Australand Property, a Sydney-based property company, has enhanced its panel of banks by doubling the number from six to 12 in order to minimise exposure to troubled western banks, particularly European ones, and to leverage on banks with stronger balance sheets, primarily Asian names.
“We have spread that exposure around to a greater number of banks,” said John Arentz, treasurer of Australand to Asiamoney PLUS in a telephone interview on April 11. “If one does have an issue and you are exposed to that bank then it’s going to cause you problems.”
“There is the replacement of European banks with Asian banks, predominantly Japanese banks that seem to be quite keen on Australian credit,” he added.
The company is benefiting from its ownership by CapitaLand, the Singapore-based property group, as it makes relationship building with Asian banks much easier. The Singaporean developer currently owns 59% of Australand’s issued capital.
Last year, Australand raised a US$716.5 million Australian dollar-denominated (AUD) syndicated loan, which was issued in two tranches – US$322.4 million and US$394.1 million that will expire in three and five years respectively. This loan also contributed to the increase in the number of banks.
The company is also keen to increase the duration of its debt in order diversify maturity dates and match its liabilities against the tenor of its assets, the majority of which are long-dated.
“It’s all about trying to split out your refinancing risk. You don’t want too much maturing in one given period,” declared Arentz. “Holding long-term assets such as investment property or even development assets that would on average have a three-year development life cycle, the tenor of the debt should then match the tenor of the assets.”
Previously, Australand had shorter debt tenors, averaging around two years, but now has increase it to three years and has a company target of up to four years.
Australand has US$199 million mortgage-backed security maturing next September and part of the AUD syndicated bond issued last year that will expire in June 2014. The company is always on the look out for opportunities to refinance those given that the pricing is right.
Australian developers face higher borrowing costs than their Asian counterparts. Australand’s weighted average cost of debt was 8.1% as of December 31, company statement shows.

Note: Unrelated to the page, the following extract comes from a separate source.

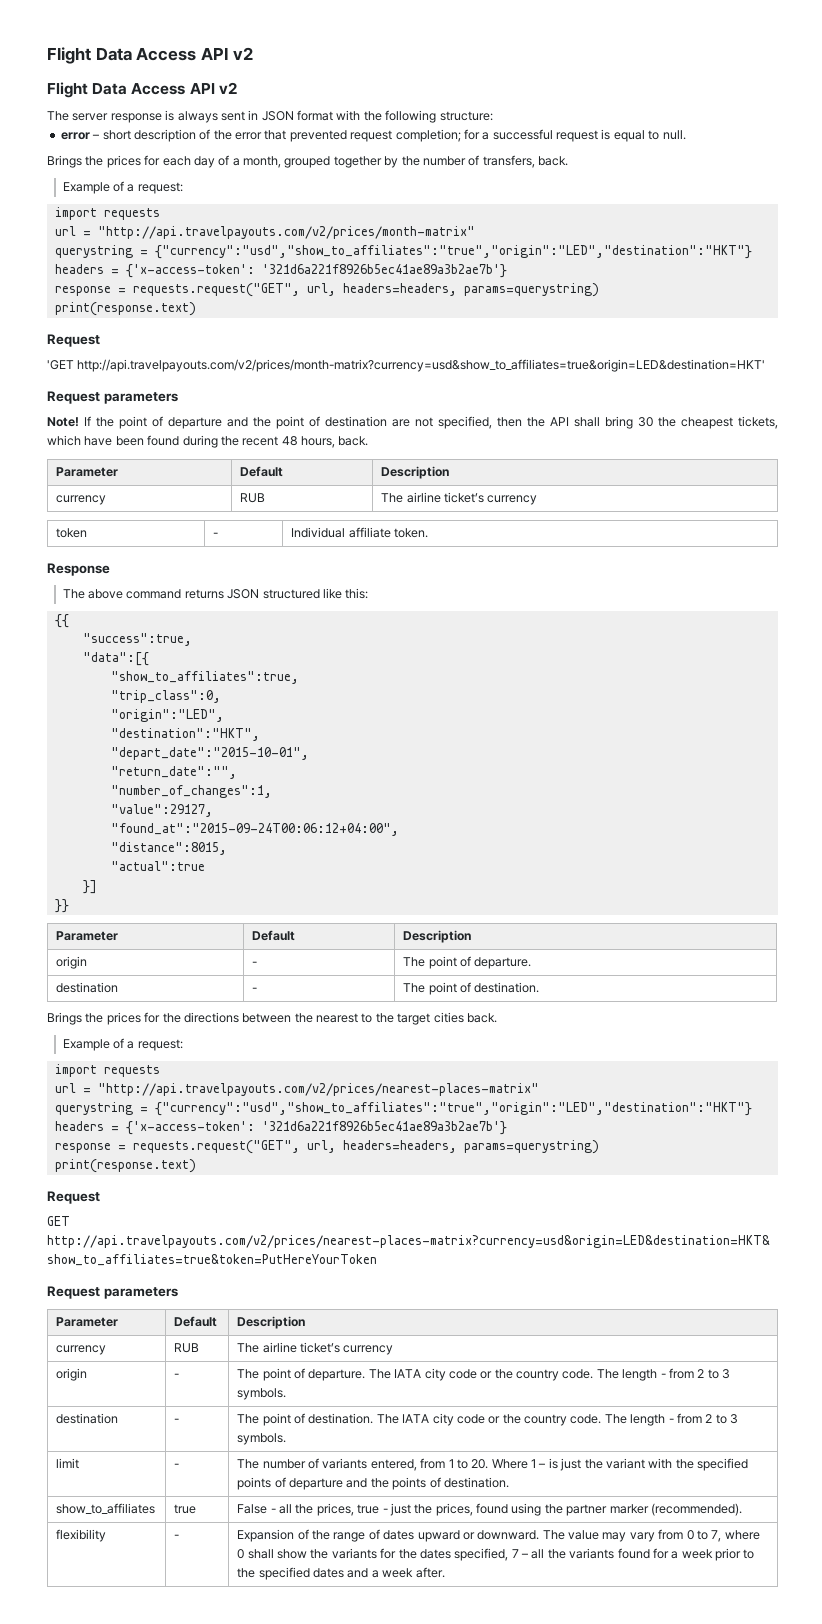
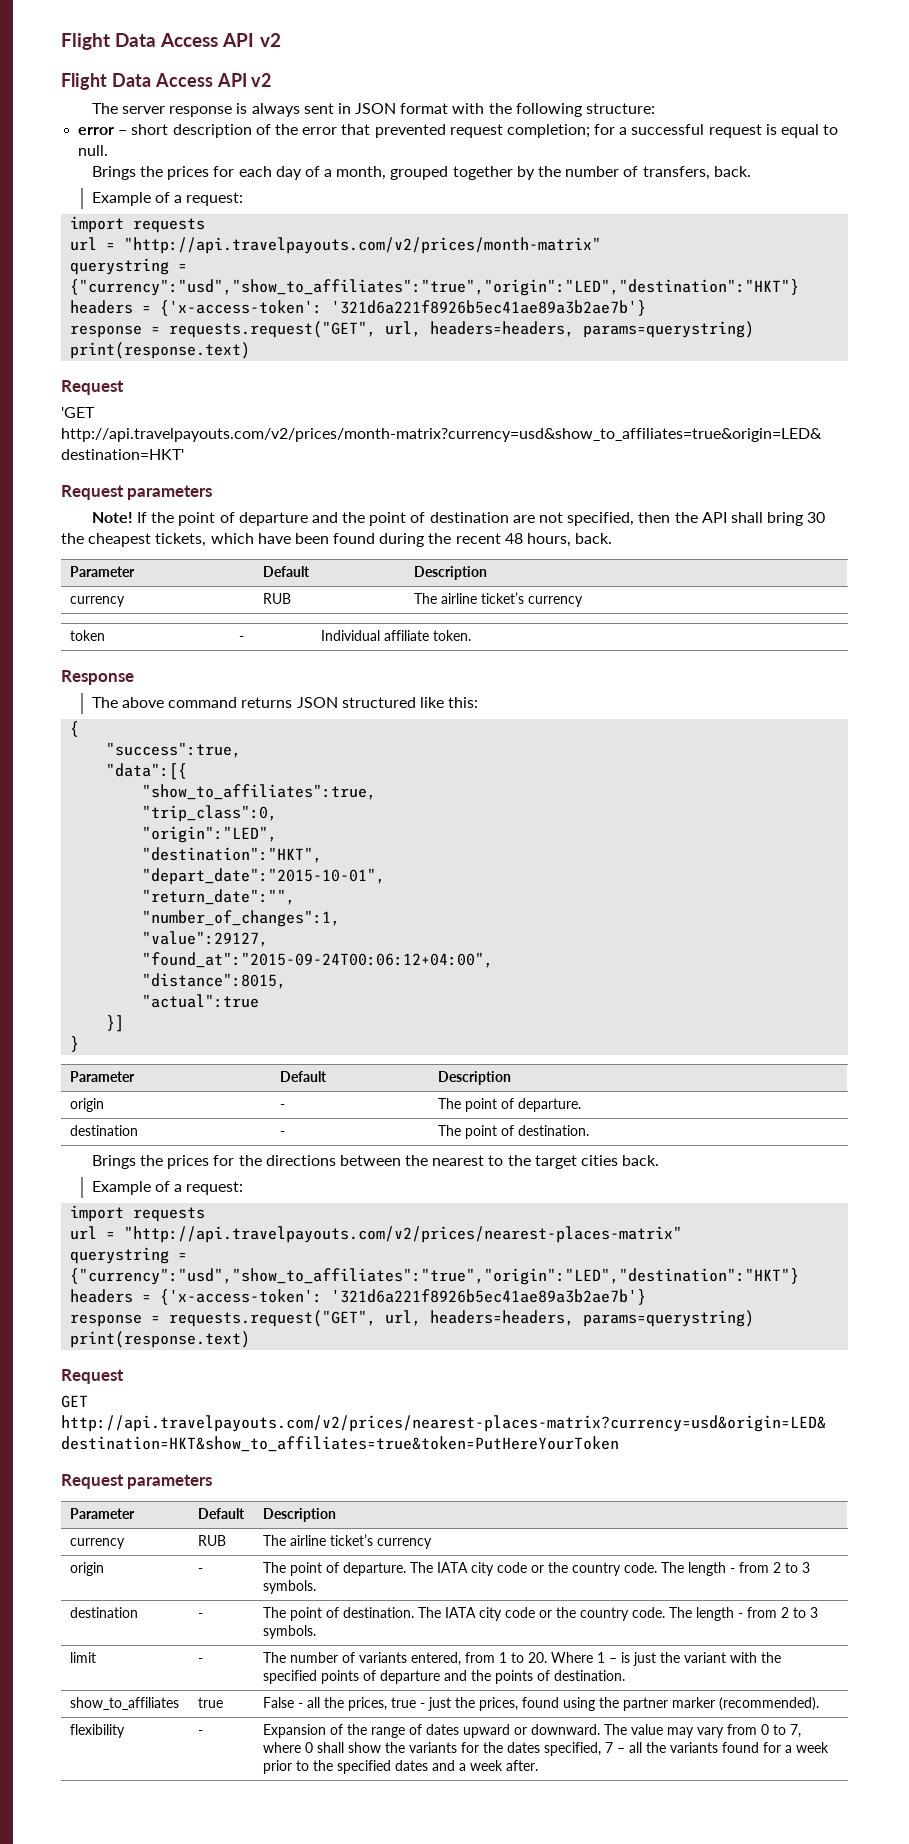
- {{
+ {
- }}
+ }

In terms of forecasting cash flow, Australand believes it is challenging for a real estate developer to accurately forecast cash flows as it is usually driven by market supply and demand, and other domestic economic factors like interest rate expectations.
Home-loan growth could weaken further after Australia’s four biggest banks raised standard variable mortgage rates independently from the Reserve Bank of Australia (RBA) in February.
The number of new mortgages approved slumped by 4.2% in February, following a 0.2% drop in the previous month, according to a Westpac Melbourne Institute survey.
“It’s always difficult to forecast cash flows given it is the residential sector,” said Arentz. “Generally the housing markets have come off the ball a little bit purely because of the RBA (Reserve Bank of Australia) not cutting rates earlier this year…and then we saw interest rate hikes from the banks in mortgage rates. That’s taken a little bit of business out of the market.”
Home prices in Melbourne fell 5.4% in March from a year ago, compared with an average drop of 4.4% across Australia’s capital cities, according to RP Data, Australia's property information and analytics provider. The number of homes up for sale in Melbourne rose 23% in March from a year earlier, SQM Research numbers show.
As at December 31, 2011, Australand had a market capitalisation of approximately US$1.38 billion. Australand was listed on the Australian and Singapore Stock Exchanges in June 1997 and was formed into a stapled group in November 2003 with the stapling of units in Australand Property Trust to the ordinary shares in Australand Holdings.